You can maximize a spouse’s independent capital in a number of ways. For
example, use the higher-income spouse’s earnings for personal expenditures
– even paying the lower-income spouse’s taxes. Likewise, if a parent of one
of the spouses is thinking of giving some money to the family, it’s better
tax planning if the gift is made to the lower-bracket spouse.
Make sure that the lower-income spouse’s earnings and other independent
capital are segmented in his or her own bank account and not commingled
with money that comes from the higher-income spouse, e.g., joint accounts
and the like. That way, there should be no question about who pays the tax
on the income. Make sure that these “pure” accounts continue to “track.”

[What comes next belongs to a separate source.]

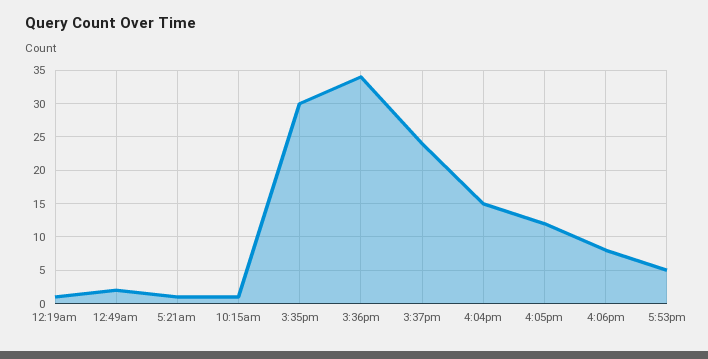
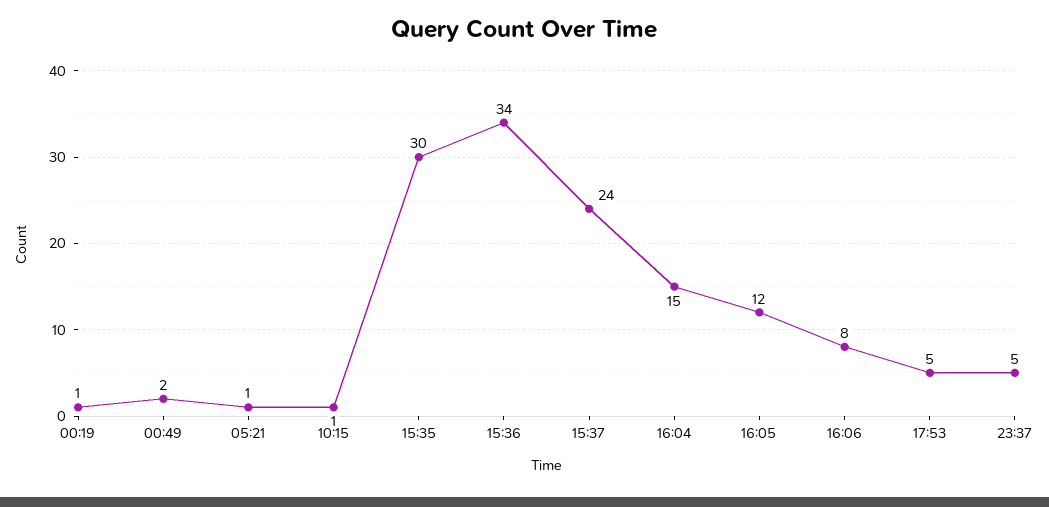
23:37: none -> 5

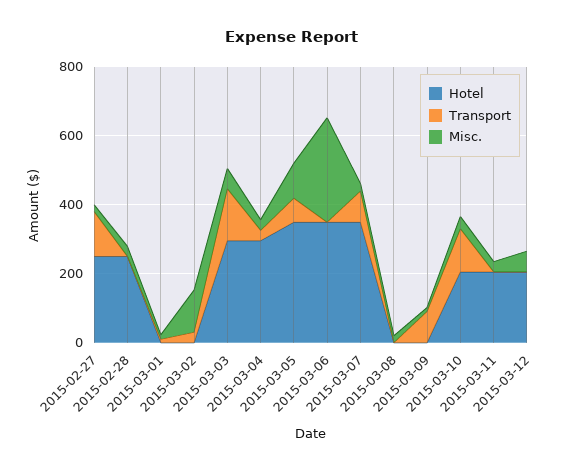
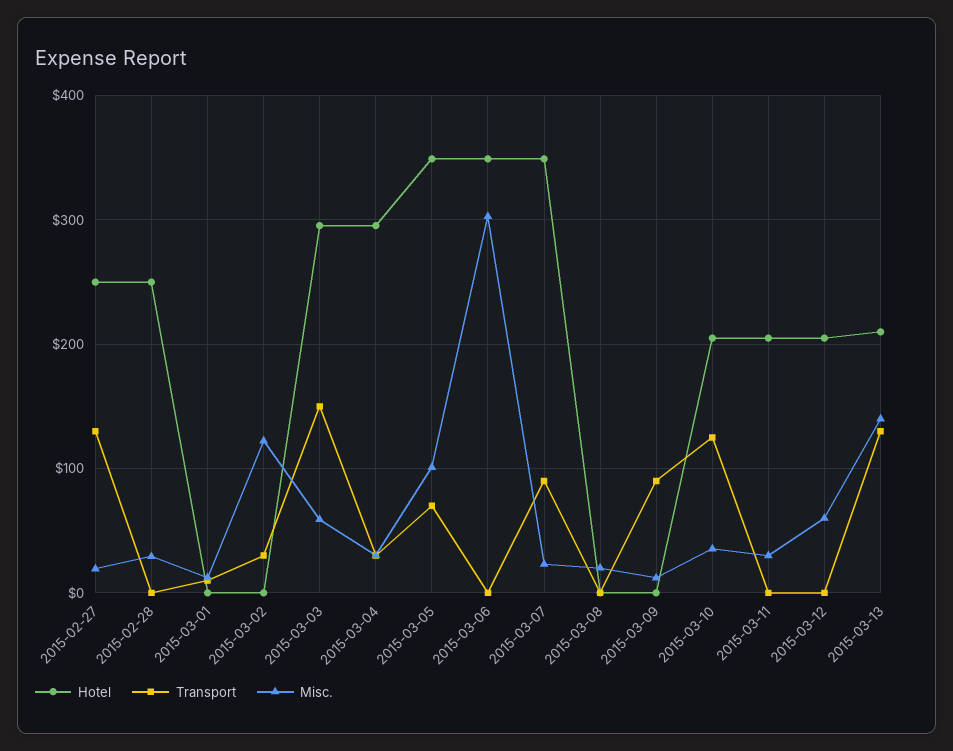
Hotel, 2015-03-13: none -> 210
Transport, 2015-03-13: none -> 130
Misc., 2015-03-13: none -> 140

For example, a separate “pure” brokerage account in the sole name of the
lower-income spouse should be opened for the investments.
The loan manoeuvre
The Income Tax Act also allows a spouse to pay tax on investment
income (and capital gains) if the investment is funded by a loan from you,
provided that the spouse pays you interest at the “prescribed rate,” that
is, the government’s rate that is in effect at the time the loan is made –
it’s currently 1%.
In order to qualify for this tax break, the interest on the loan for each
year must be paid no later than January 30 after the year-end. Otherwise,
the attribution rules will apply, and the profits will be taxable in your
hands, not your spouse’s. Furthermore, if you miss even one deadline, the
attribution rules will apply to the particular investment forevermore.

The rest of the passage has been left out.